Nortel Networks Corp. and Corning Inc. have ended talks that would have combined their fiber optic operations. If a merger had been completed, it would have given Corning, the world’s largest manufacturer of optical fiber, a relatively full line of the lasers and other components used in making state-of-the-art communications and data networks.

Corning had been negotiating to do so by acquiring Nortel Networks’ fiber optics unit, which would have vaulted Corning into a strong No. 2 position behind JDS Uniphase as a supplier of such goods, The New York Times reports today.

The deal would also have helped Nortel Networks, the largest manufacturer of optical communications networks, pursue its policy of outsourcing most component manufacturing to concentrate on system design.

For all the strategic sense the deal made though, the numbers just did not add up. Nortel said Monday that its fiber optic components unit, which sells most of its parts to the company’s own businesses, have a sales value of US$2.5 billion.
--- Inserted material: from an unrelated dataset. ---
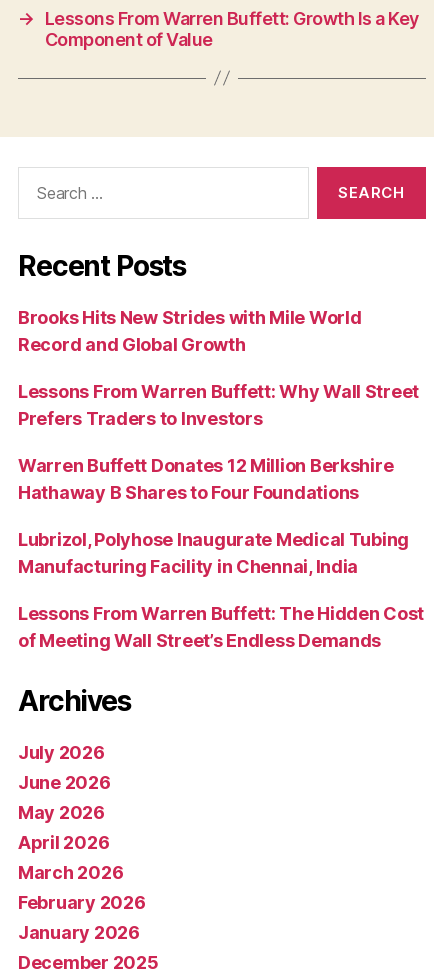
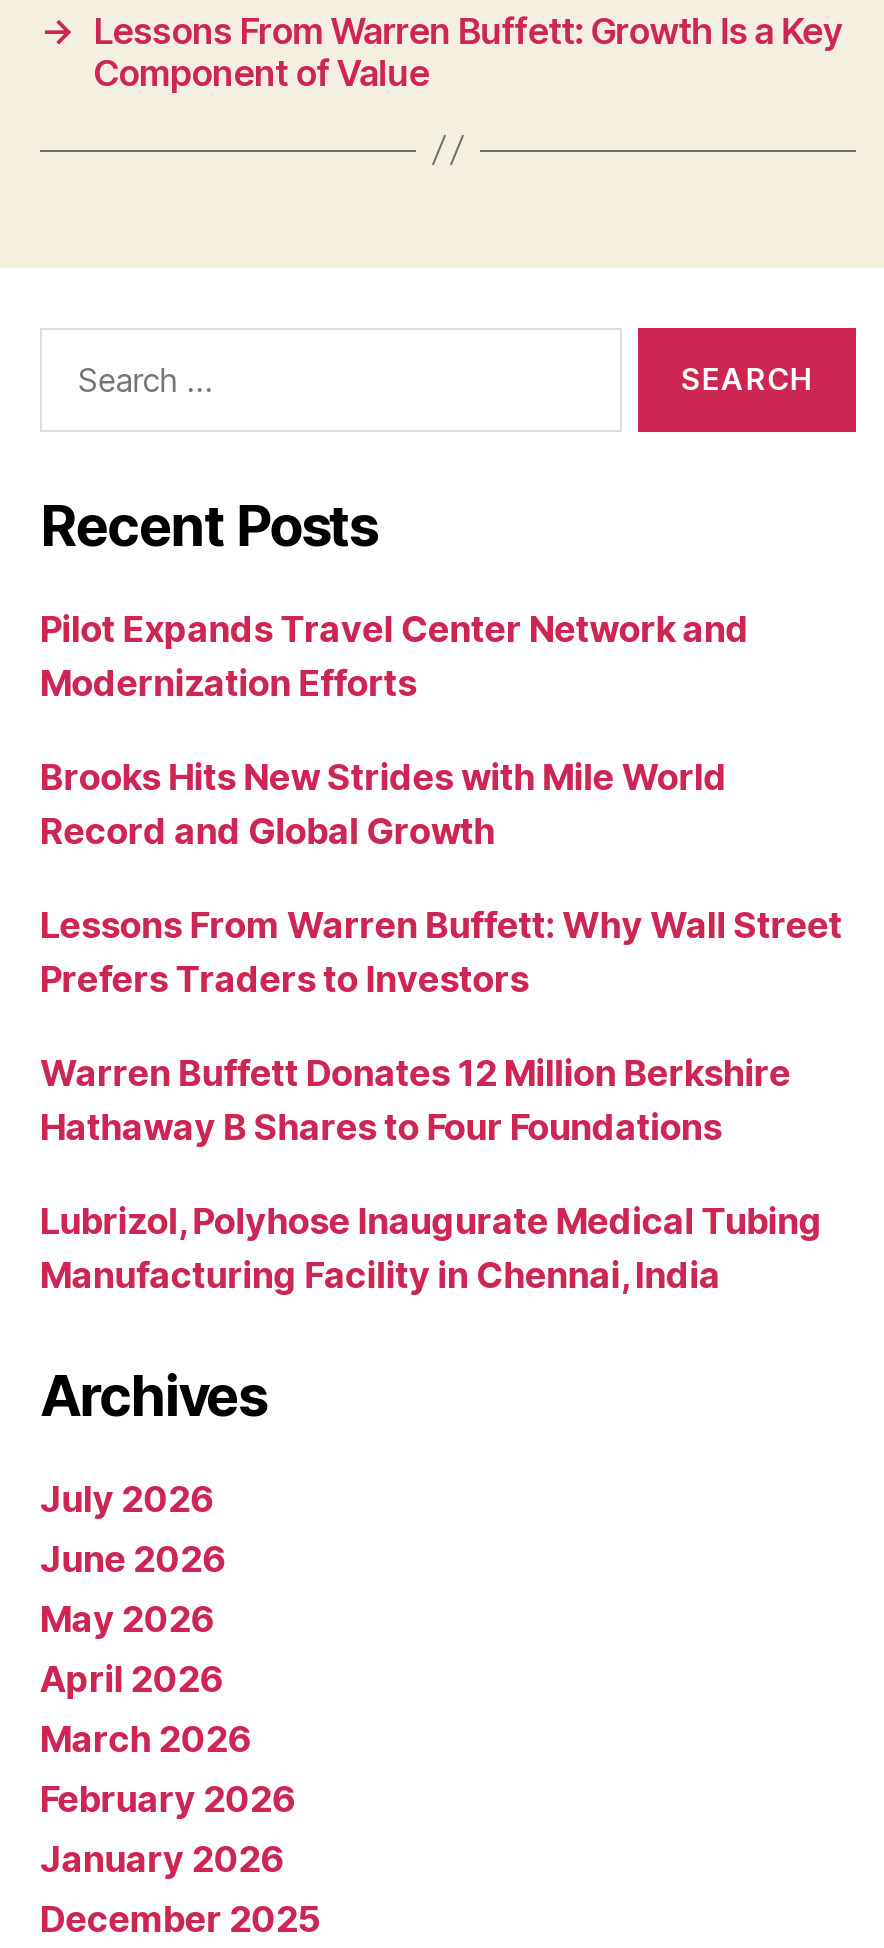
none -> [40,607,749,703] Pilot Expands Travel Center Network and | Modernization Efforts
moved [18,306,419,576] -> [40,755,842,1295]: Brooks Hits New Strides with Mile World | Record and Global Growth | Lessons From Warren Buffett: Why Wall Street | Prefers Traders to Investors | Warren Buffett Donates 12 Million Berkshire | Hathaway B Shares to Four Foundations | Lubrizol, Polyhose Inaugurate Medical Tubing | Manufacturing Facility in Chennai, India
[18,602,424,650] Lessons From Warren Buffett: The Hidden Cost | of Meeting Wall Street’s Endless Demands -> none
After recent agreement by JDS Uniphase to acquire SDL, another optical component company, for US$41 billion, the market value of the Nortel component operations soared to more than US$100 billion, which is more than the total stock market value of Corning .

There was no way to put the businesses together without Nortel ending up controlling a majority of Corning’s stock — at least 57% by some estimates.

Nortel could have accepted non-voting stock shares or a variety of other governance restrictions that would have given Corning room to operate independently, but no acceptable approaches emerged in the talks.

In any event, analysts said, it is unlikely that the two companies could have convinced Wall Street or others in the industry that Nortel would not have been in control. That raised the specter of other major equipment purchasers, like Lucent Technologies, Nortel’s biggest rival, cutting back on their business with Corning to avoid helping Nortel.

On Thurdsay, in a written statement saying that Corning remained committed to expanding its optical offerings, Roger G. Ackerman, Corning’s chairman and chief executive, pointedly concluded that “our core value of independence” was “central to this strategy.”

Corning’s independence was not the only hurdle. The price of acquiring Nortel’s components business would have led to near-term declines in Corning earnings.